# Task prompt:
How many lines in the data below contain the string "Radiator"? Answer with the number only.

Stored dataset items

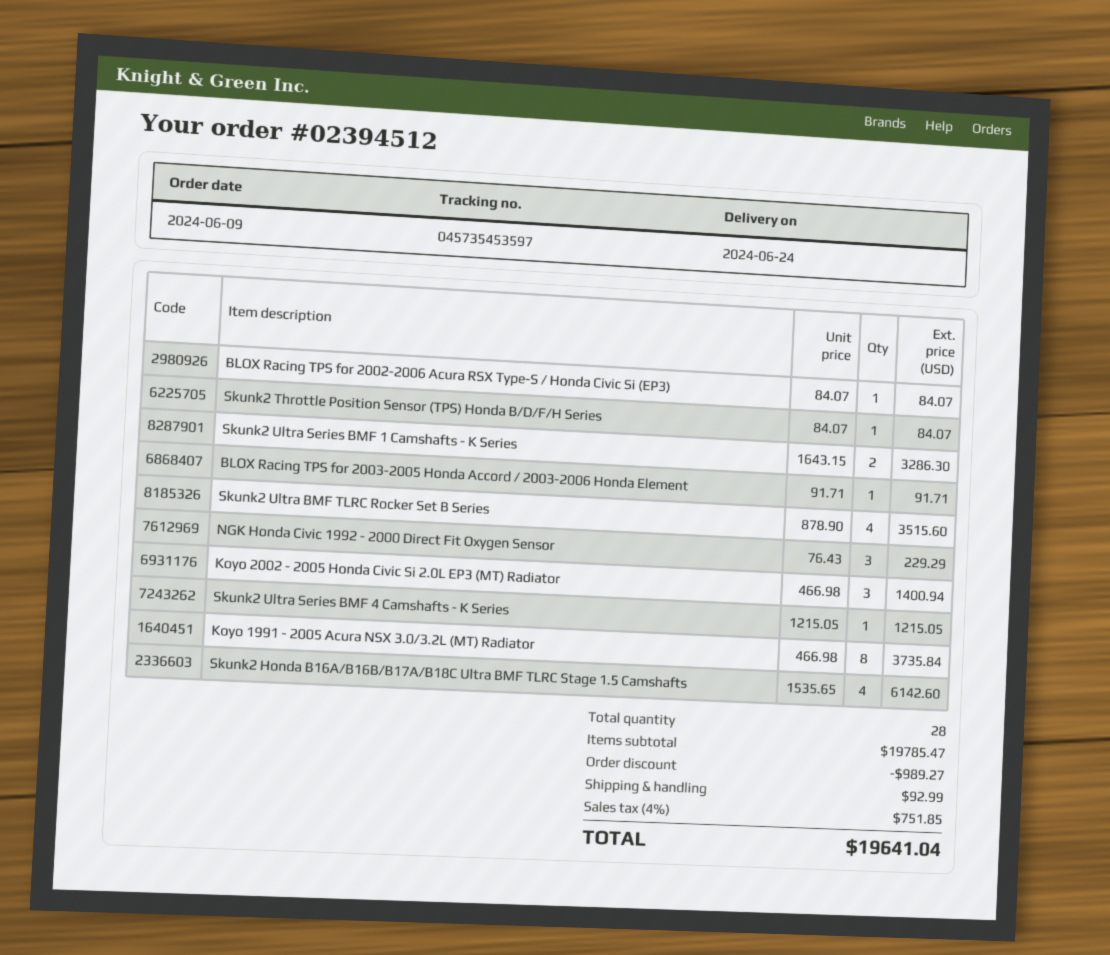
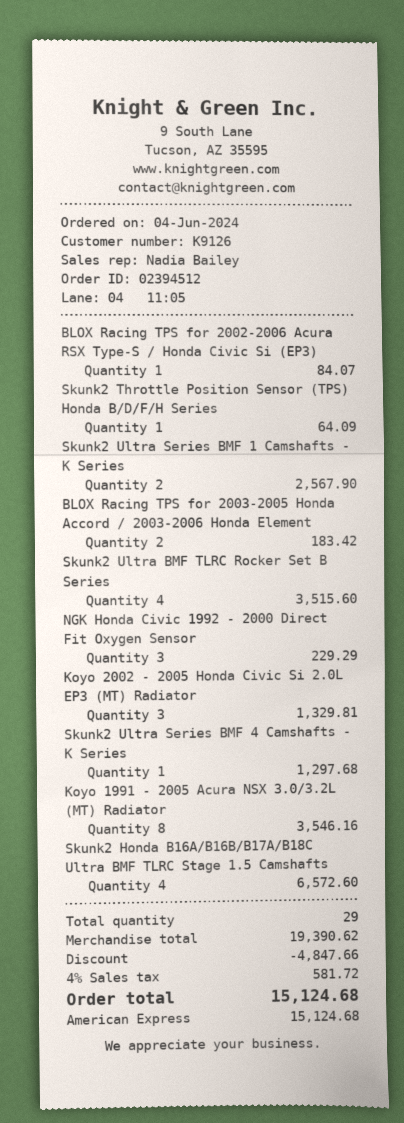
order date: 2024-06-09 -> 2024-06-04
Skunk2 Throttle Position Sensor (TPS) Honda B/D/F/H Series: 1 for 84.07 -> 1 for 64.09
Skunk2 Ultra Series BMF 1 Camshafts - K Series: 2 for 3286.30 -> 2 for 2567.90
BLOX Racing TPS for 2003-2005 Honda Accord / 2003-2006 Honda Element: 1 for 91.71 -> 2 for 183.42
Koyo 2002 - 2005 Honda Civic Si 2.0L EP3 (MT) Radiator: 3 for 1400.94 -> 3 for 1329.81
Skunk2 Ultra Series BMF 4 Camshafts - K Series: 1 for 1215.05 -> 1 for 1297.68
Koyo 1991 - 2005 Acura NSX 3.0/3.2L (MT) Radiator: 8 for 3735.84 -> 8 for 3546.16
Skunk2 Honda B16A/B16B/B17A/B18C Ultra BMF TLRC Stage 1.5 Camshafts: 4 for 6142.60 -> 4 for 6572.60
total quantity: 28 -> 29
subtotal: 19785.47 -> 19390.62
discount: 989.27 -> 4847.66
shipping: 92.99 -> none
tax: 4% = 751.85 -> 4% = 581.72
total: 19641.04 -> 15124.68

# Task result:
2